**Problem to solve:** Images appear in the records below; leave them out and repeat everything else exactly.

#### Extracted information

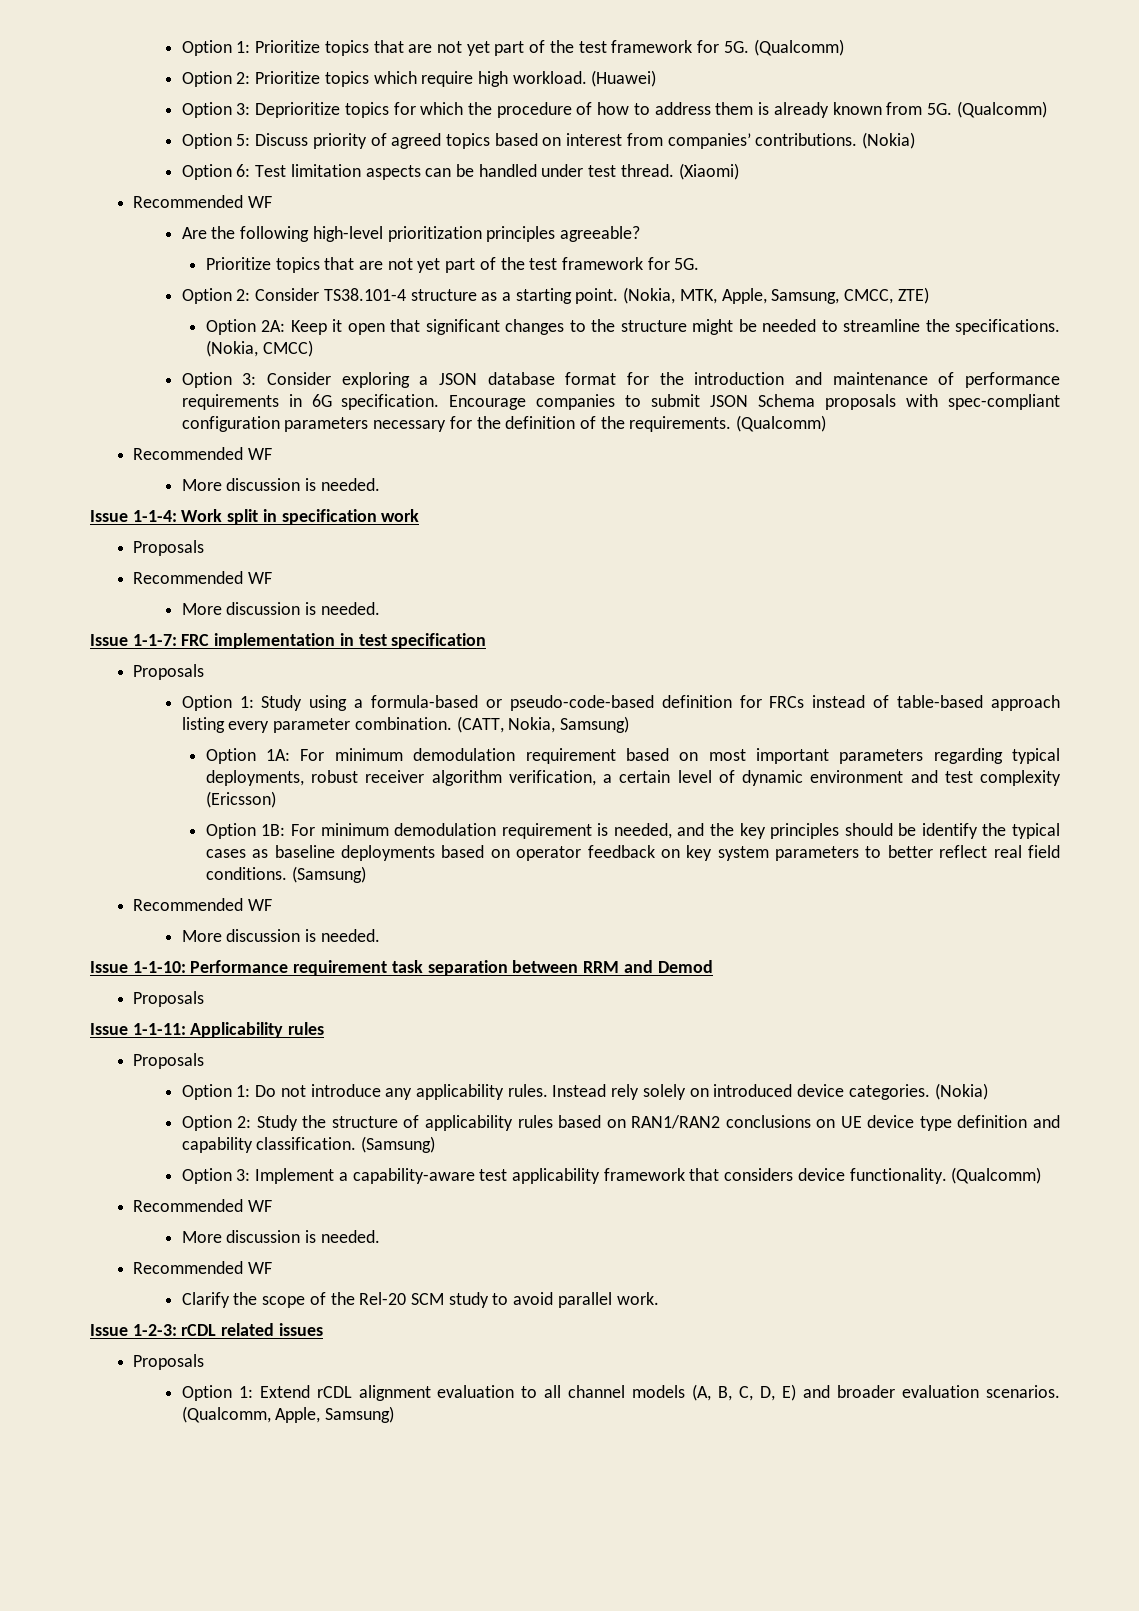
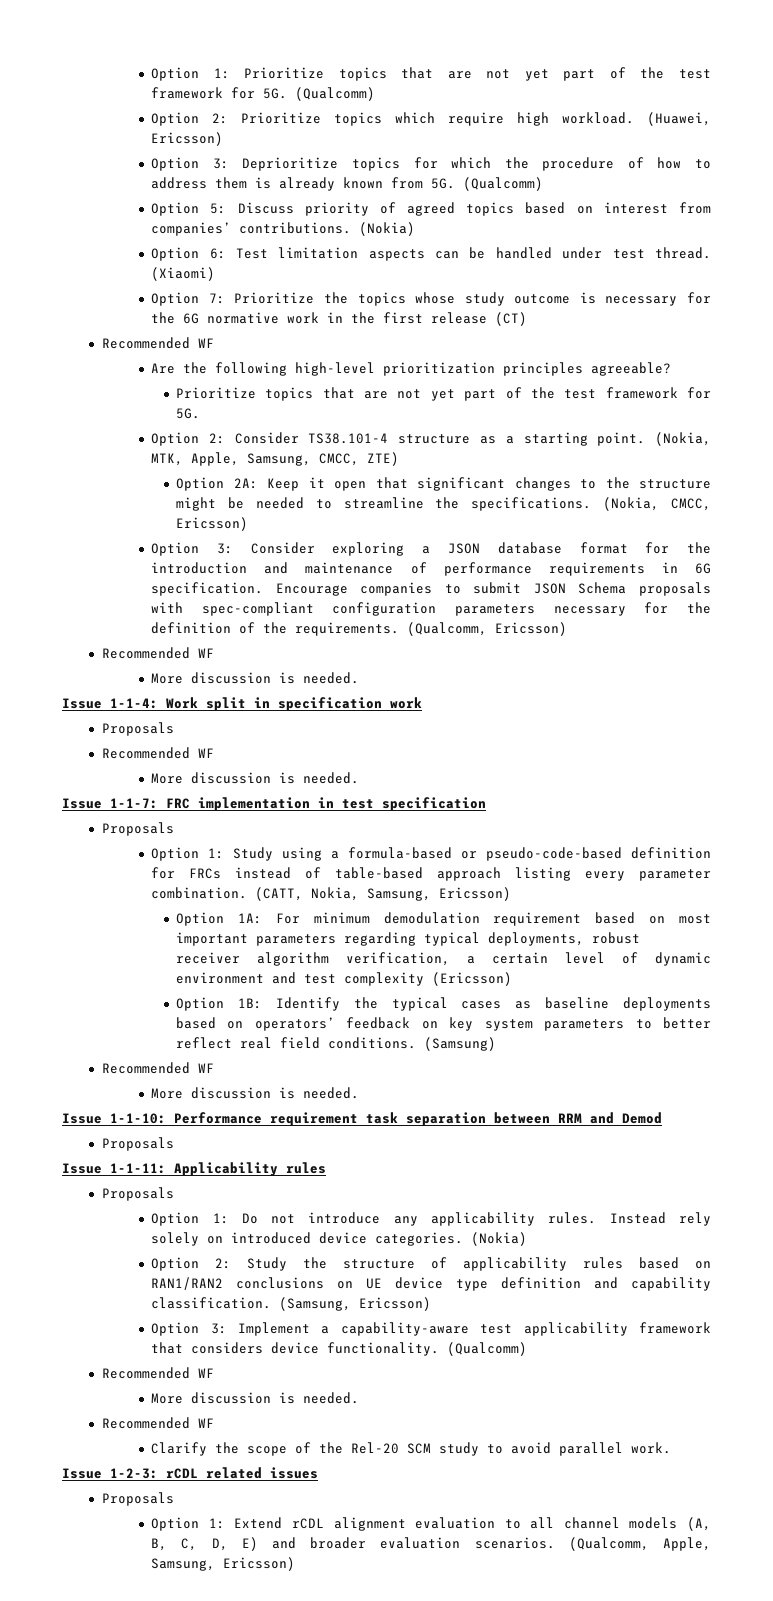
- (Huawei)
+ (Huawei, Ericsson)
+ Option 7: Prioritize the topics whose study outcome is necessary for the 6G normative work in the first release (CT)
- (Nokia, CMCC)
+ (Nokia, CMCC, Ericsson)
- Encourage companies to submit JSON Schema proposals with spec-compliant configuration parameters necessary for the definition of the requirements. (Qualcomm)
+ Encourage companies to submit JSON Schema proposals with spec-compliant configuration parameters necessary for the definition of the requirements. (Qualcomm, Ericsson)
- (CATT, Nokia, Samsung)
+ (CATT, Nokia, Samsung, Ericsson)
- Option 1B: For minimum demodulation requirement is needed, and the key principles should be identify the typical cases as baseline deployments based on operator feedback on key system parameters to better reflect real field conditions.
+ Option 1B: Identify the typical cases as baseline deployments based on operators’ feedback on key system parameters to better reflect real field conditions.
- Option 2: Study the structure of applicability rules based on RAN1/RAN2 conclusions on UE device type definition and capability classification. (Samsung)
+ Option 2: Study the structure of applicability rules based on RAN1/RAN2 conclusions on UE device type definition and capability classification. (Samsung, Ericsson)
- (Qualcomm, Apple, Samsung)
+ (Qualcomm, Apple, Samsung, Ericsson)

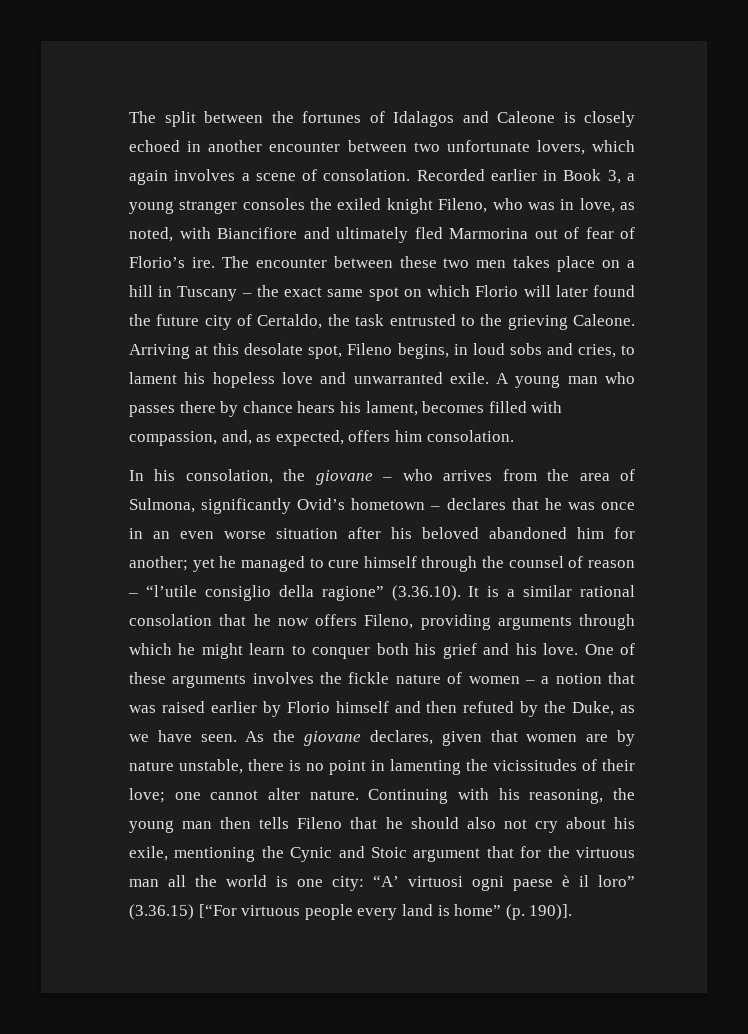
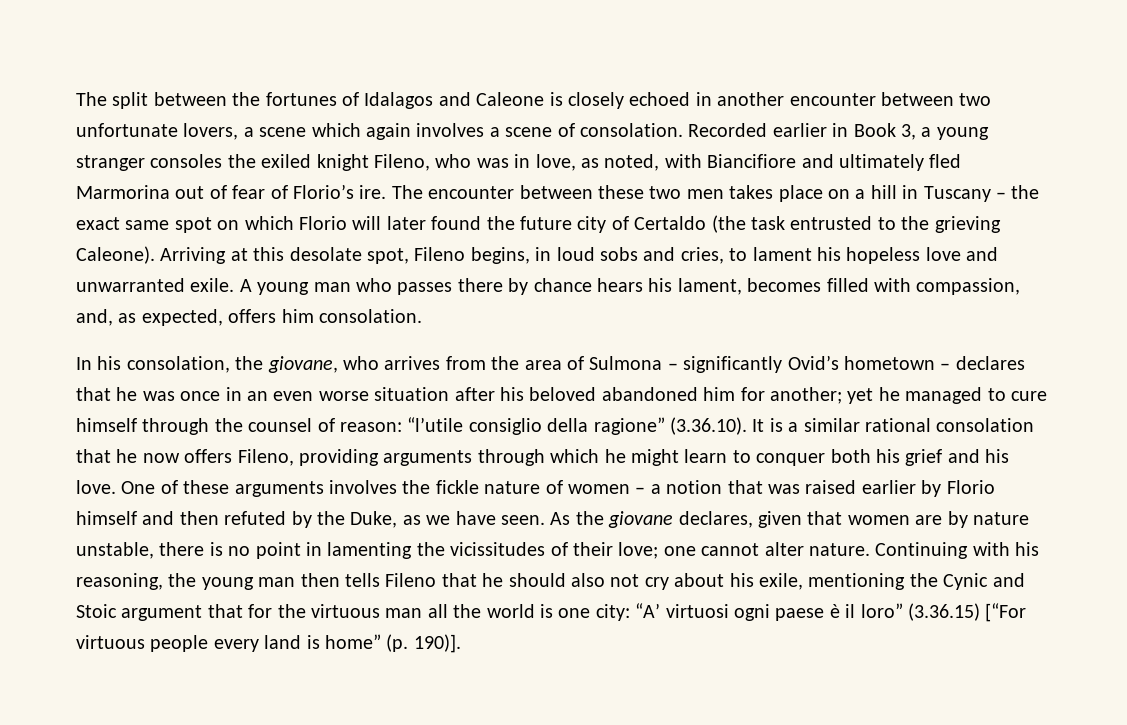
- The split between the fortunes of Idalagos and Caleone is closely echoed in another encounter between two unfortunate lovers, which again involves a scene of consolation.
+ The split between the fortunes of Idalagos and Caleone is closely echoed in another encounter between two unfortunate lovers, a scene which again involves a scene of consolation.
- The encounter between these two men takes place on a hill in Tuscany – the exact same spot on which Florio will later found the future city of Certaldo, the task entrusted to the grieving Caleone.
+ The encounter between these two men takes place on a hill in Tuscany – the exact same spot on which Florio will later found the future city of Certaldo (the task entrusted to the grieving Caleone).
- In his consolation, the giovane – who arrives from the area of Sulmona, significantly Ovid’s hometown – declares that he was once in an even worse situation after his beloved abandoned him for another;
+ In his consolation, the giovane, who arrives from the area of Sulmona – significantly Ovid’s hometown – declares that he was once in an even worse situation after his beloved abandoned him for another;
- yet he managed to cure himself through the counsel of reason – “l’utile consiglio della ragione” (3.36.10). It is a similar rational consolation that he now offers Fileno, providing arguments through which he might learn to conquer both his grief and his love.
+ yet he managed to cure himself through the counsel of reason: “l’utile consiglio della ragione” (3.36.10). It is a similar rational consolation that he now offers Fileno, providing arguments through which he might learn to conquer both his grief and his love.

########

**Solution below:**
- (Huawei)
+ (Huawei, Ericsson)
+ Option 7: Prioritize the topics whose study outcome is necessary for the 6G normative work in the first release (CT)
- (Nokia, CMCC)
+ (Nokia, CMCC, Ericsson)
- Encourage companies to submit JSON Schema proposals with spec-compliant configuration parameters necessary for the definition of the requirements. (Qualcomm)
+ Encourage companies to submit JSON Schema proposals with spec-compliant configuration parameters necessary for the definition of the requirements. (Qualcomm, Ericsson)
- (CATT, Nokia, Samsung)
+ (CATT, Nokia, Samsung, Ericsson)
- Option 1B: For minimum demodulation requirement is needed, and the key principles should be identify the typical cases as baseline deployments based on operator feedback on key system parameters to better reflect real field conditions.
+ Option 1B: Identify the typical cases as baseline deployments based on operators’ feedback on key system parameters to better reflect real field conditions.
- Option 2: Study the structure of applicability rules based on RAN1/RAN2 conclusions on UE device type definition and capability classification. (Samsung)
+ Option 2: Study the structure of applicability rules based on RAN1/RAN2 conclusions on UE device type definition and capability classification. (Samsung, Ericsson)
- (Qualcomm, Apple, Samsung)
+ (Qualcomm, Apple, Samsung, Ericsson)

- The split between the fortunes of Idalagos and Caleone is closely echoed in another encounter between two unfortunate lovers, which again involves a scene of consolation.
+ The split between the fortunes of Idalagos and Caleone is closely echoed in another encounter between two unfortunate lovers, a scene which again involves a scene of consolation.
- The encounter between these two men takes place on a hill in Tuscany – the exact same spot on which Florio will later found the future city of Certaldo, the task entrusted to the grieving Caleone.
+ The encounter between these two men takes place on a hill in Tuscany – the exact same spot on which Florio will later found the future city of Certaldo (the task entrusted to the grieving Caleone).
- In his consolation, the giovane – who arrives from the area of Sulmona, significantly Ovid’s hometown – declares that he was once in an even worse situation after his beloved abandoned him for another;
+ In his consolation, the giovane, who arrives from the area of Sulmona – significantly Ovid’s hometown – declares that he was once in an even worse situation after his beloved abandoned him for another;
- yet he managed to cure himself through the counsel of reason – “l’utile consiglio della ragione” (3.36.10). It is a similar rational consolation that he now offers Fileno, providing arguments through which he might learn to conquer both his grief and his love.
+ yet he managed to cure himself through the counsel of reason: “l’utile consiglio della ragione” (3.36.10). It is a similar rational consolation that he now offers Fileno, providing arguments through which he might learn to conquer both his grief and his love.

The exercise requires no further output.